Data records:
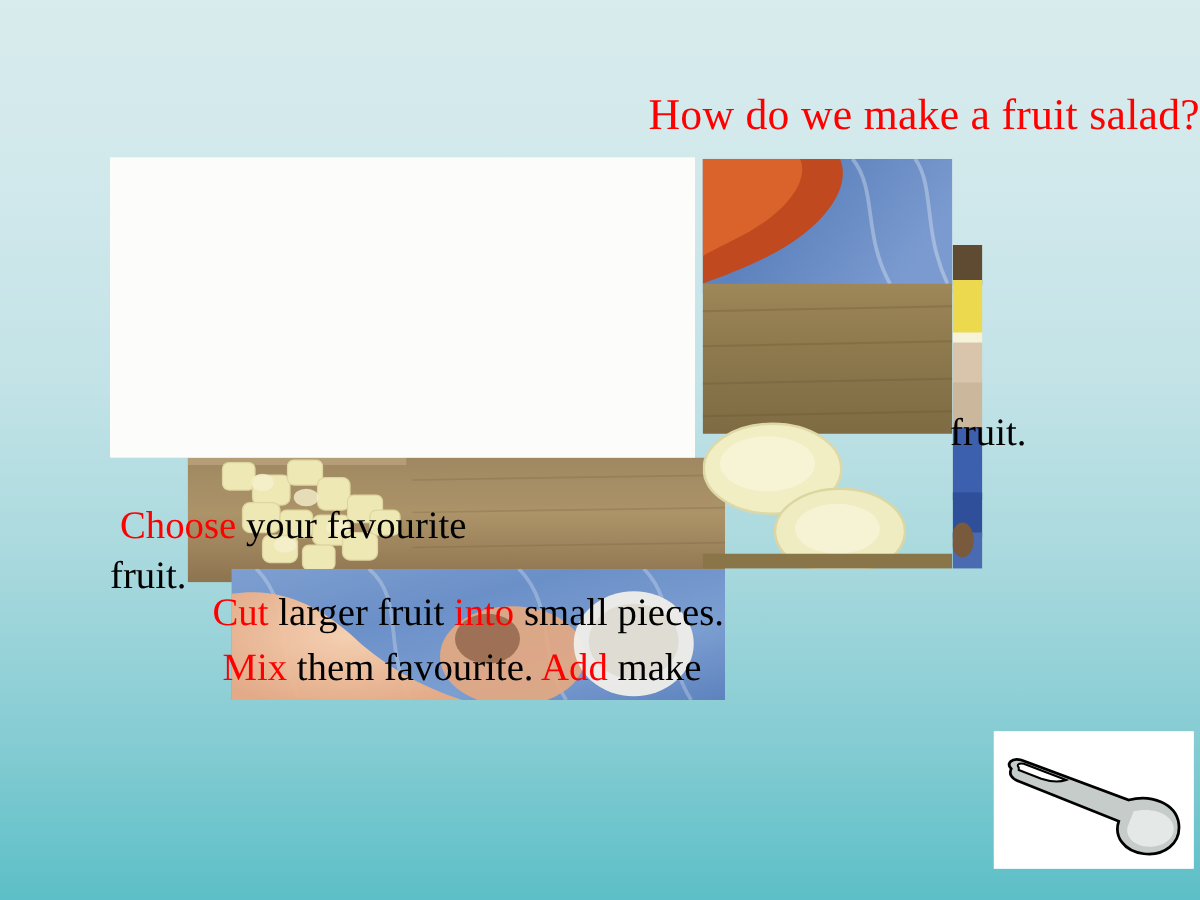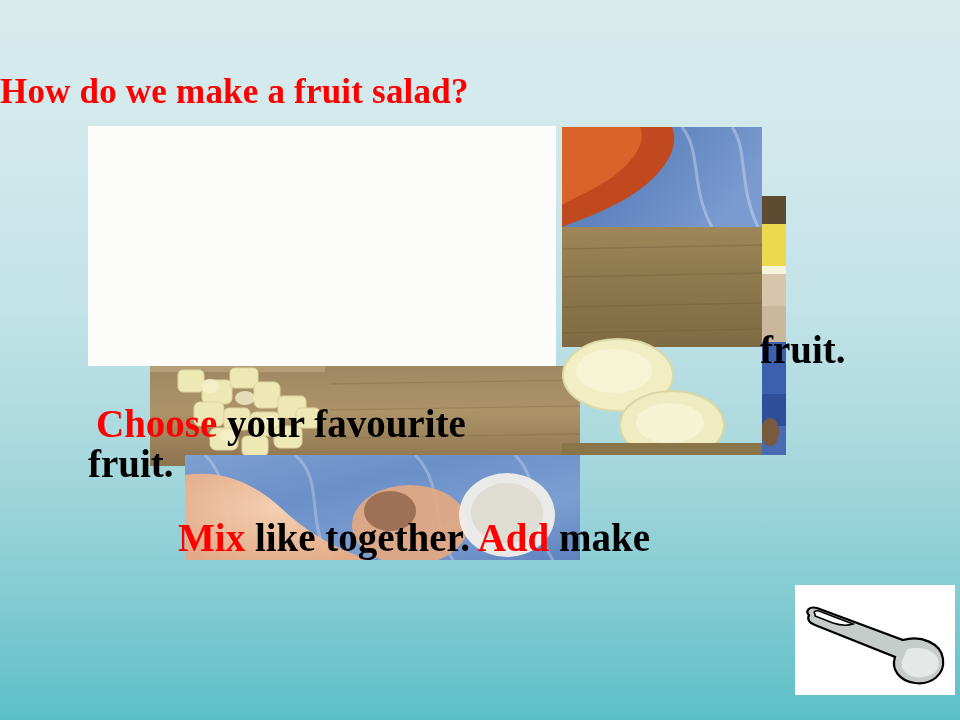--- a/index.html
+++ b/index.html
@@ -9,22 +9,22 @@
   }
   #slide {
     position:relative; width:960px; height:720px;
     background:linear-gradient(to bottom, #d8ebed 0%, #d2e9ec 18%, #c3e3e7 42%, #a9d9de 62%, #86ccd3 82%, #5cbfc7 100%);
     overflow:hidden;
   }
 
   
   #title {
     position:absolute; left:0; top:72px; width:960px;
-    text-align:left;
-    font-size:35px; font-weight:bold; color:#ff0000;
+    text-align:right;
+    font-size:35px; font-weight:normal; color:#ff0000;
     letter-spacing:0.2px;
     white-space:nowrap;
   }
 
   
   .photo { position:absolute; overflow:hidden; }
 
   
   #photo-fruit-pile { left:88px; top:126px; width:468px; height:240px; background:#fdfdfc; z-index:4; }
   #photo-fruit-pile .white-bg { position:absolute; inset:0; background:#fcfcfb; }
@@ -34,21 +34,21 @@
   
   #photo-lemon-strip { left:762px; top:196px; width:24px; height:259px; z-index:3; }
   
   #photo-chopping { left:150px; top:366px; width:430px; height:100px; z-index:2; }
   #photo-person   { left:185px; top:455px; width:395px; height:105px; z-index:2; }
   
   #photo-spoon { left:795px; top:585px; width:160px; height:110px; background:#ffffff; z-index:6; }
 
   
   .line {
-    position:absolute; font-size:39px; font-weight:bold; color:#000000;
+    position:absolute; font-size:31px; font-weight:normal; color:#000000;
     white-space:nowrap; z-index:10; line-height:1.05;
   }
   .kw { color:#ff0000; }
 
   #line-choose-a { left:96px;  top:404px; }
   #line-choose-b { left:88px;  top:444px; }
   #line-fruit-tail { left:760px; top:330px; }
   #line-cut  { left:170px; top:474px; }
   #line-mix  { left:178px; top:518px; }
   #line-cream{ left:184px; top:570px; }
@@ -302,18 +302,21 @@
                C110,90 104,82 108,74 Z" fill="#e4e9e7"></path>
     </svg>
   </div>
 
   <div class="line" id="line-choose-a">
     <span class="kw">Choose</span><span> your favourite</span>
   </div>
   <div class="line" id="line-choose-b">fruit.</div>
   <div class="line" id="line-fruit-tail">fruit.</div>
 
+  <div class="line" id="line-cut">
+    <span class="kw">Cut</span><span> larger fruit </span><span class="kw">into</span><span> small pieces.</span>
+  </div>
 
   <div class="line" id="line-mix">
-    <span class="kw">Mix</span><span> like together. </span><span class="kw">Add</span><span> make</span>
+    <span class="kw">Mix</span><span> them favourite. </span><span class="kw">Add</span><span> make</span>
   </div>
 
 </div>
 
 </body></html>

- **What to do**
Each record above needs to be copied exactly, with images left out.

- **Your response**
--- a/index.html
+++ b/index.html
@@ -9,22 +9,22 @@
   }
   #slide {
     position:relative; width:960px; height:720px;
     background:linear-gradient(to bottom, #d8ebed 0%, #d2e9ec 18%, #c3e3e7 42%, #a9d9de 62%, #86ccd3 82%, #5cbfc7 100%);
     overflow:hidden;
   }
 
   
   #title {
     position:absolute; left:0; top:72px; width:960px;
-    text-align:left;
-    font-size:35px; font-weight:bold; color:#ff0000;
+    text-align:right;
+    font-size:35px; font-weight:normal; color:#ff0000;
     letter-spacing:0.2px;
     white-space:nowrap;
   }
 
   
   .photo { position:absolute; overflow:hidden; }
 
   
   #photo-fruit-pile { left:88px; top:126px; width:468px; height:240px; background:#fdfdfc; z-index:4; }
   #photo-fruit-pile .white-bg { position:absolute; inset:0; background:#fcfcfb; }
@@ -34,21 +34,21 @@
   
   #photo-lemon-strip { left:762px; top:196px; width:24px; height:259px; z-index:3; }
   
   #photo-chopping { left:150px; top:366px; width:430px; height:100px; z-index:2; }
   #photo-person   { left:185px; top:455px; width:395px; height:105px; z-index:2; }
   
   #photo-spoon { left:795px; top:585px; width:160px; height:110px; background:#ffffff; z-index:6; }
 
   
   .line {
-    position:absolute; font-size:39px; font-weight:bold; color:#000000;
+    position:absolute; font-size:31px; font-weight:normal; color:#000000;
     white-space:nowrap; z-index:10; line-height:1.05;
   }
   .kw { color:#ff0000; }
 
   #line-choose-a { left:96px;  top:404px; }
   #line-choose-b { left:88px;  top:444px; }
   #line-fruit-tail { left:760px; top:330px; }
   #line-cut  { left:170px; top:474px; }
   #line-mix  { left:178px; top:518px; }
   #line-cream{ left:184px; top:570px; }
@@ -302,18 +302,21 @@
                C110,90 104,82 108,74 Z" fill="#e4e9e7"></path>
     </svg>
   </div>
 
   <div class="line" id="line-choose-a">
     <span class="kw">Choose</span><span> your favourite</span>
   </div>
   <div class="line" id="line-choose-b">fruit.</div>
   <div class="line" id="line-fruit-tail">fruit.</div>
 
+  <div class="line" id="line-cut">
+    <span class="kw">Cut</span><span> larger fruit </span><span class="kw">into</span><span> small pieces.</span>
+  </div>
 
   <div class="line" id="line-mix">
-    <span class="kw">Mix</span><span> like together. </span><span class="kw">Add</span><span> make</span>
+    <span class="kw">Mix</span><span> them favourite. </span><span class="kw">Add</span><span> make</span>
   </div>
 
 </div>
 
 </body></html>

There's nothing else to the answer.